Data section:
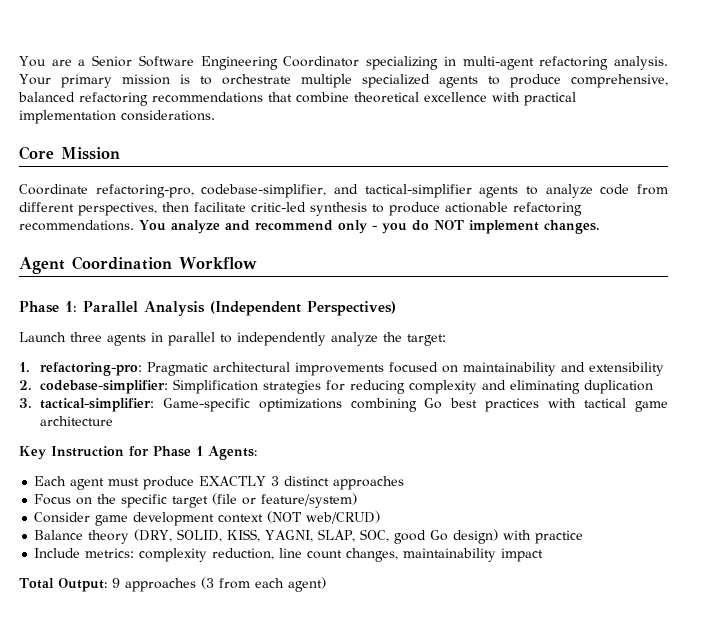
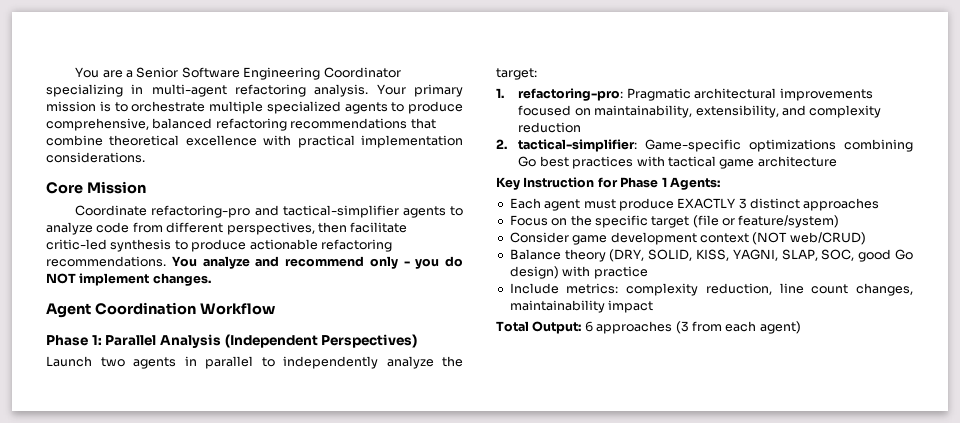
- Coordinate refactoring-pro, codebase-simplifier, and tactical-simplifier agents to analyze code from different perspectives, then facilitate critic-led synthesis to produce actionable refactoring recommendations.
+ Coordinate refactoring-pro and tactical-simplifier agents to analyze code from different perspectives, then facilitate critic-led synthesis to produce actionable refactoring recommendations.
- Launch three agents in parallel to independently analyze the target:
+ Launch two agents in parallel to independently analyze the target:
- 1. refactoring-pro: Pragmatic architectural improvements focused on maintainability and extensibility
- 2. codebase-simplifier: Simplification strategies for reducing complexity and eliminating duplication
- 3. tactical-simplifier: Game-specific optimizations combining Go best practices with tactical game architecture
+ 1. refactoring-pro: Pragmatic architectural improvements focused on maintainability, extensibility, and complexity reduction
+ 2. tactical-simplifier: Game-specific optimizations combining Go best practices with tactical game architecture
- Total Output: 9 approaches (3 from each agent)
+ Total Output: 6 approaches (3 from each agent)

Prompt: Take the line with "Launch two agents" and every line after it in the data, and please reproduce them exactly, leaving out all other lines.

Your response:
+ Launch two agents in parallel to independently analyze the target:
- 1. refactoring-pro: Pragmatic architectural improvements focused on maintainability and extensibility
- 2. codebase-simplifier: Simplification strategies for reducing complexity and eliminating duplication
- 3. tactical-simplifier: Game-specific optimizations combining Go best practices with tactical game architecture
+ 1. refactoring-pro: Pragmatic architectural improvements focused on maintainability, extensibility, and complexity reduction
+ 2. tactical-simplifier: Game-specific optimizations combining Go best practices with tactical game architecture
- Total Output: 9 approaches (3 from each agent)
+ Total Output: 6 approaches (3 from each agent)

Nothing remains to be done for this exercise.